Whether you're single or attached, Valentine's Day can be rough: either you're planning that perfect date, which can't possibly meet your special someone's expectations, or you're lamenting the fact that you don't have a special someone to disappoint. Either way, it's nothing compared to what the polyamorous have to deal with.

In case you don't know, polyamorous (despite sounding like some kind of chemical compound) is a term referring to people who are comfortable having multiple loving relationships in which all parties are aware of what is happening (i.e., Gavin Newsom's arrangement doesn't count). The word was coined by Morning Glory Ravenheart Zell in the late '90s.

"I love the word," says Dossie Easton, coauthor of The Ethical Slut (Greenery Press, 1998), the how-to bible on polyamory. "It's a beautiful word meaning 'loving many.'<0x2009>"
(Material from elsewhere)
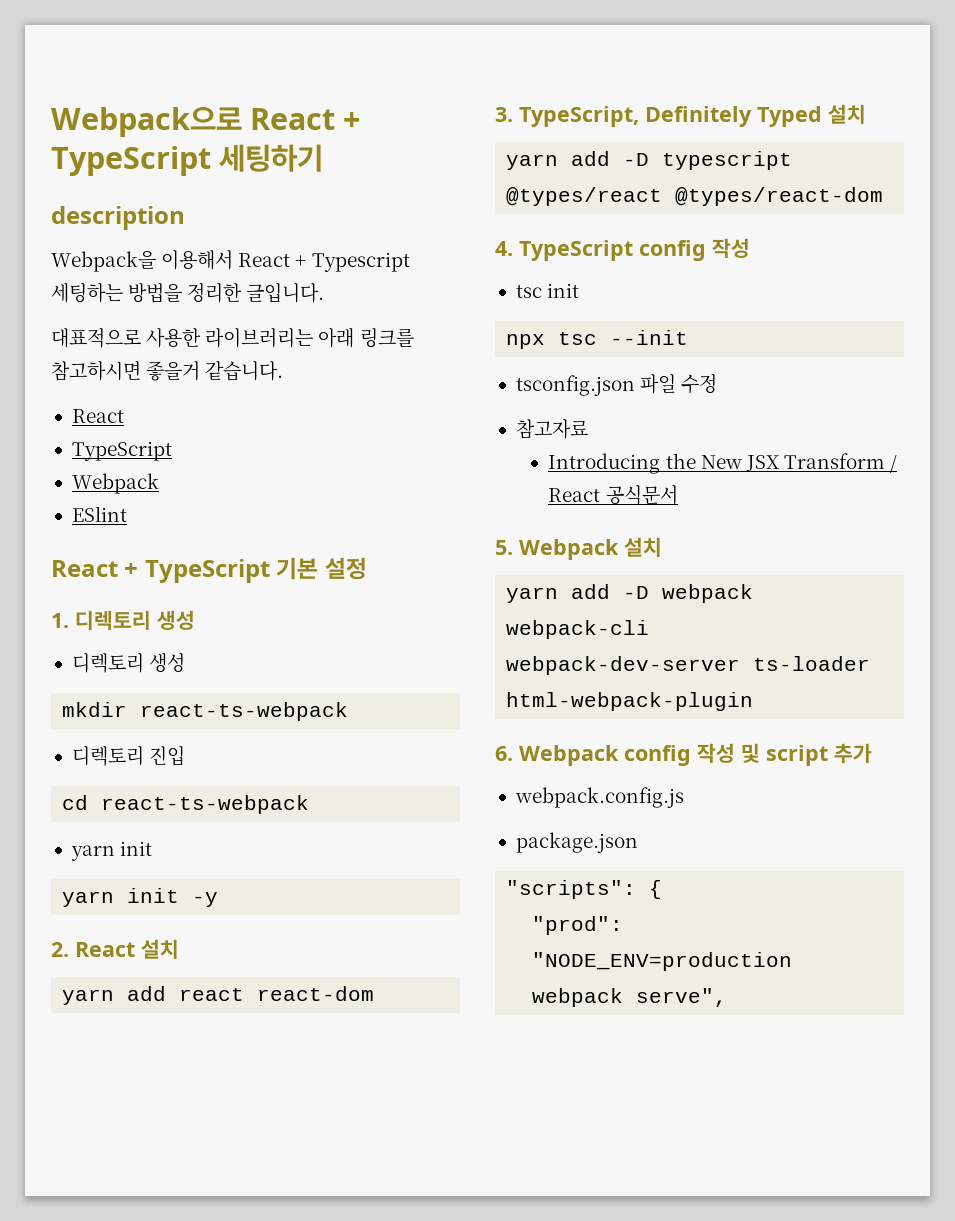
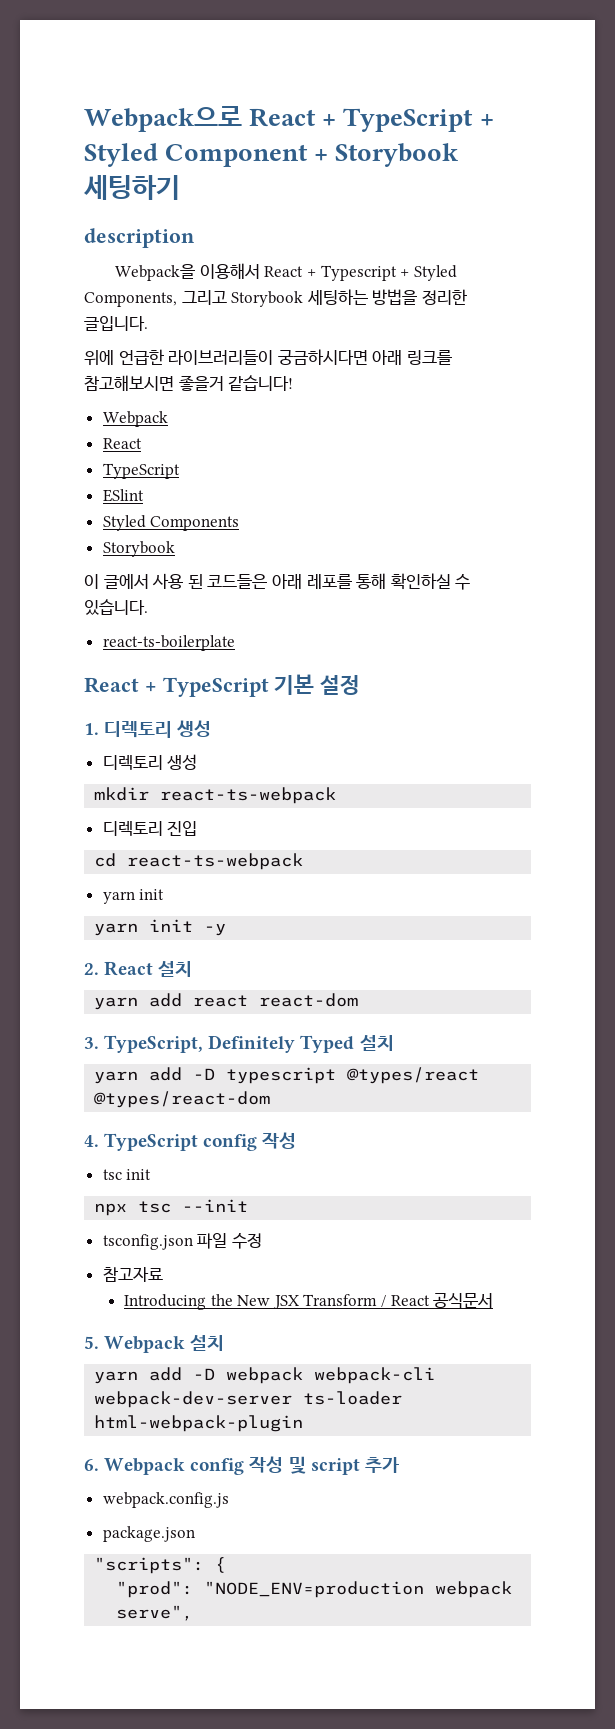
(211, 161) none -> [479,114,494,126] [84,143,460,167] + Styled Component + Storybook
(410, 262) none -> [400,265,457,281] [84,290,304,307] + Styled Components, 그리고 Storybook
[51,328,414,348] [51,361,284,381] [71,409,124,423] [71,441,172,461] [71,473,159,494] [71,506,127,522] 대표적으로 사용한 라이브러리는 아래 링크를 참고하시면 좋을거 같습니다. // React // TypeScript // Webpack // ESlint -> [84,349,452,366] [84,375,294,391] [102,411,168,427] [102,438,142,449] [102,463,180,479] [102,489,144,502] [102,515,240,531] [102,541,175,557] [84,573,471,590] [84,599,148,615] [102,635,235,651] 위에 언급한 라이브러리들이 궁금하시다면 아래 링크를 참고해보시면 좋을거 같습니다! // Webpack // React // TypeScript // ESlint // Styled Components // Storybook // 이 글에서 사용 된 코드들은 아래 레포를 통해 확인하실 수 있습니다. // react-ts-boilerplate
But what does loving many people mean when it comes to Valentine's Day, the holiday set aside to celebrate romantic love?

As you might expect, Valentine's Day is not a simple affair for many members of the nonmonog community. The holiday, like the year-round polyamorous lifestyle, requires patience, tact, and one hell of a good scheduling system.

In fact, nature photographer and polyamorist Joe Decker says many of his peers call PalmPilots "PolyPilots." "You certainly hear a lot of jokes about it," Decker says. (Kind of changes your view of the middle-aged businessperson with a handheld planner, doesn't it?)

L, a polyamorous woman from San Francisco who wishes to remain anonymous, agrees that Valentine's Day can be complicated by time constraints. "Though your capacity for love might be great and unlimited and encompass a great number of people, you still only have 24 hours in your day," L says, noting that in some relationships the primary partner gets Valentine's Day and the secondary gets the day before or after. In another case, one involving one woman and two men, the woman splits Valentine's Day between her partners.

"Time management is definitely an issue," L says. "A day planner is a necessity."

In addition to the difficulties inherent in scheduling, Decker says, the way he chooses to celebrate Valentine's Day can sometimes result in unintended tension between him and people who are unfamiliar with the polyamorous community. For example, one year he ordered flowers for two girlfriends and his wife — all at the same time. "There was nervous laughter on the other end of the phone. The teleflorist dealt with it pretty gracefully," Decker says.

But not all polys feel that holidays need to be complicated. According to Easton, who has practiced polyamory since 1969, celebrating Valentine's Day is not that hard. "What you should do for Valentine's Day is have a big party with a very large box of chocolates. Everybody can wear red — I love it — and practice openheartedness," she says. She points out that in a polyamorous relationship structure, there isn't necessarily a need to choose whom to revel with. "There's no reason why a dozen people can't get together and celebrate Valentine's Day," she says. "There's no reason why you choose. Are we going to tell the kindergartners they can only give one Valentine's Day card because they can only have one friend?"

Others point out that while there may be some extra scheduling and unique circumstances for people with multiple lovers, the basic principle of arranging a good Valentine's Day — understanding partners' expectations — is the same as for a conventional couple. For example, Decker makes an effort to find out what his lovers expect for Valentine's Day ahead of time. In his case, one particular partner doesn't care for the holiday, so they don't celebrate it.